Friday, March 03, 2023

If I Were You by P.G. Wodehouse

Before I look, I will make a prediction: If I Were You was originally a play, before P.G. Wodehouse turned it into this 1931 novel. It is clearly broken into a three-act structure, taking place in two locations - the first returning for what I assume is Act Three - and has a smallish cast that comes in and out accompanied with what almost look like stage directions.

I'm not complaining, mind you: this is a quick, fun novel by a master. But the bones of a play are clearly evident within it.

<fx: sound of Googling>

Aha! I am correct - it was a play first, of the same name, by Wodehouse and Guy Bolton. That play was never produced, but later incarnations of the same idea did reach the stage, as I learned from the useful Wikipedia page.

But what is that story, you may ask?

It's a switched-at-birth tale: Anthony, the Fifth Earl of Droitwitch, was born in India and shipped home to be raised by a nurse, who had married into London's Price family of renowned barbers. It's now almost thirty years later, and the often-sozzled former nurse now occasionally claims that she switched Anthony for her son, now the rising Cockney barber Syd Price.

Anthony is the usual Wodehouse hero: strong and true and tall and manly and utterly incapable of any sort of deception or unsportsmanlike behavior. So of course he agrees immediately to switch places with Syd, and let his overbearing relatives mold the Londoner into a proper gentleman while he takes over the thriving barbershop.

There also are a couple of girls involved, of course - the American heiress who has just maneuvered Anthony into making a proposal, and a much better London girl who works in the barbershop.

Oh, and Anthony's younger brother - well, the younger brother of whichever one of them is actually the rightful Earl - has been actively trying to promote a hair-restorer invented by one of the Price ancestors, and this will circle the main plot and add some complications along the way, as well as helping to facilitate the eventual happy ending.

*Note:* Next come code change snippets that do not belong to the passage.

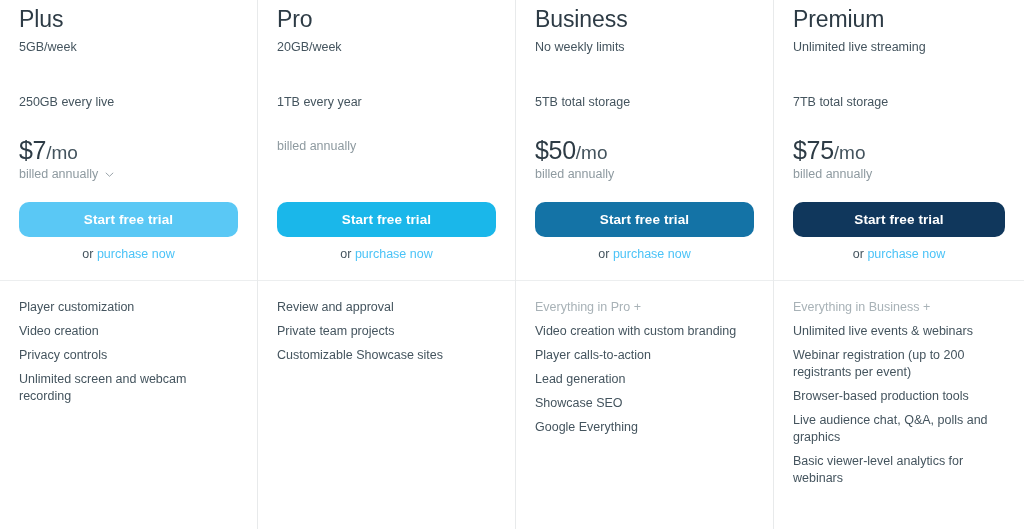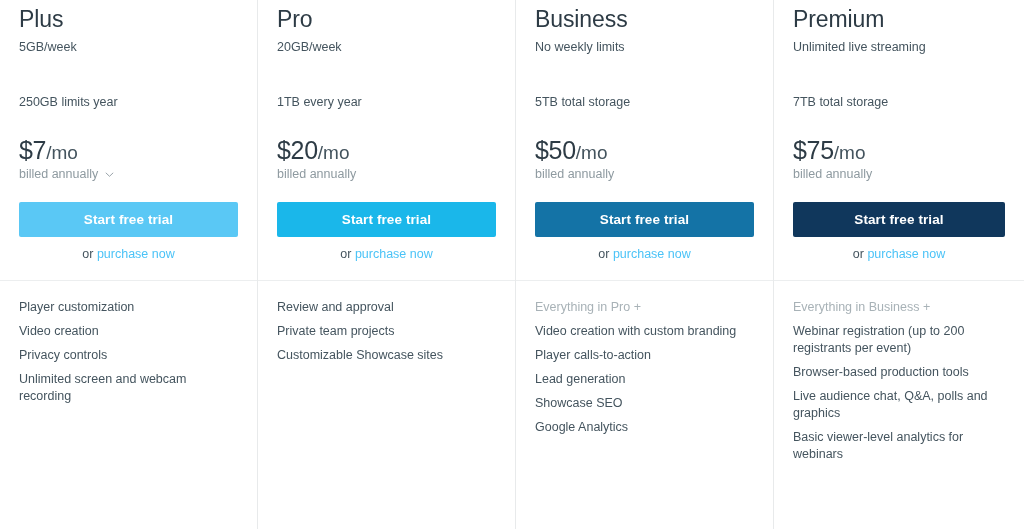--- a/index.html
+++ b/index.html
@@ -113,21 +113,21 @@
   }
   .chevron-down-icon svg { display: block; }
 
   .cta-button {
     position: absolute;
     top: 202px;
     left: 19px;
     right: 19px;
     height: 35px;
     border: none;
-    border-radius: 2px;
+    border-radius: 10px;
     color: #ffffff;
     font-family: "Liberation Sans", sans-serif;
     font-size: 13.5px;
     font-weight: bold;
     letter-spacing: 0.1px;
     cursor: pointer;
     text-align: center;
     line-height: 35px;
     padding: 0;
   }
@@ -165,21 +165,21 @@
   }
 </style>
 </head>
 <body>
 
 <div class="pricing-table">
     <div class="plan-column">
       <div class="plan-head">
         <div class="plan-name">Plus</div>
         <div class="plan-tagline">5GB/week</div>
-        <div class="plan-storage">250GB limits year</div>
+        <div class="plan-storage">250GB every live</div>
         <div class="plan-price-row">
           <div><span class="price-amount">$7</span><span class="price-period">/mo</span></div>
           <div class="billing-row">
             <span class="billing-note">billed annually</span>
             <span class="chevron-down-icon">
               <svg viewBox="0 0 10 10" width="9" height="9" aria-hidden="true">
                 <path d="M1.2 3.4 L5 7 L8.8 3.4" fill="none" stroke="#8e9aa0" stroke-width="1" stroke-linecap="round" stroke-linejoin="round"></path>
               </svg>
             </span>
           </div>
@@ -193,21 +193,20 @@
         <div class="feature-item">Privacy controls</div>
         <div class="feature-item">Unlimited screen and webcam recording</div>
       </div>
     </div>
     <div class="plan-column">
       <div class="plan-head">
         <div class="plan-name">Pro</div>
         <div class="plan-tagline">20GB/week</div>
         <div class="plan-storage">1TB every year</div>
         <div class="plan-price-row">
-          <div><span class="price-amount">$20</span><span class="price-period">/mo</span></div>
           <div class="billing-row">
             <span class="billing-note">billed annually</span>
           </div>
         </div>
         <button class="cta-button" style="background:#1ab7ea;">Start free trial</button>
         <div class="purchase-row"><span>or </span><a class="purchase-link">purchase now</a></div>
       </div>
       <div class="plan-features">
         <div class="feature-item">Review and approval</div>
         <div class="feature-item">Private team projects</div>
@@ -227,38 +226,39 @@
         </div>
         <button class="cta-button" style="background:#1473a6;">Start free trial</button>
         <div class="purchase-row"><span>or </span><a class="purchase-link">purchase now</a></div>
       </div>
       <div class="plan-features">
         <div class="feature-item inherit-note">Everything in Pro +</div>
         <div class="feature-item">Video creation with custom branding</div>
         <div class="feature-item">Player calls-to-action</div>
         <div class="feature-item">Lead generation</div>
         <div class="feature-item">Showcase SEO</div>
-        <div class="feature-item">Google Analytics</div>
+        <div class="feature-item">Google Everything</div>
       </div>
     </div>
     <div class="plan-column">
       <div class="plan-head">
         <div class="plan-name">Premium</div>
         <div class="plan-tagline">Unlimited live streaming</div>
         <div class="plan-storage">7TB total storage</div>
         <div class="plan-price-row">
           <div><span class="price-amount">$75</span><span class="price-period">/mo</span></div>
           <div class="billing-row">
             <span class="billing-note">billed annually</span>
           </div>
         </div>
         <button class="cta-button" style="background:#10375c;">Start free trial</button>
         <div class="purchase-row"><span>or </span><a class="purchase-link">purchase now</a></div>
       </div>
       <div class="plan-features">
         <div class="feature-item inherit-note">Everything in Business +</div>
+        <div class="feature-item">Unlimited live events &amp; webinars</div>
         <div class="feature-item">Webinar registration (up to 200 registrants per event)</div>
         <div class="feature-item">Browser-based production tools</div>
         <div class="feature-item">Live audience chat, Q&amp;A, polls and graphics</div>
         <div class="feature-item">Basic viewer-level analytics for webinars</div>
       </div>
     </div>
   </div>
 
 </body></html>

And, yes, of course there is a happy ending, with everyone rich and/or engaged to the right person and/or noble and/or entirely satisfied with their lots. It's a Wodehouse book; that's only to be expected.

This is a short Wodehouse novel - barely two hundred pages - and not generally listed among his best, but it's funny and entertaining and the staginess is not a detriment to it. (Or I didn't find it so: I can never tell what will annoy other people.) And Wodehouse was one of the greats, so not-quite-his-best is still pretty high praise.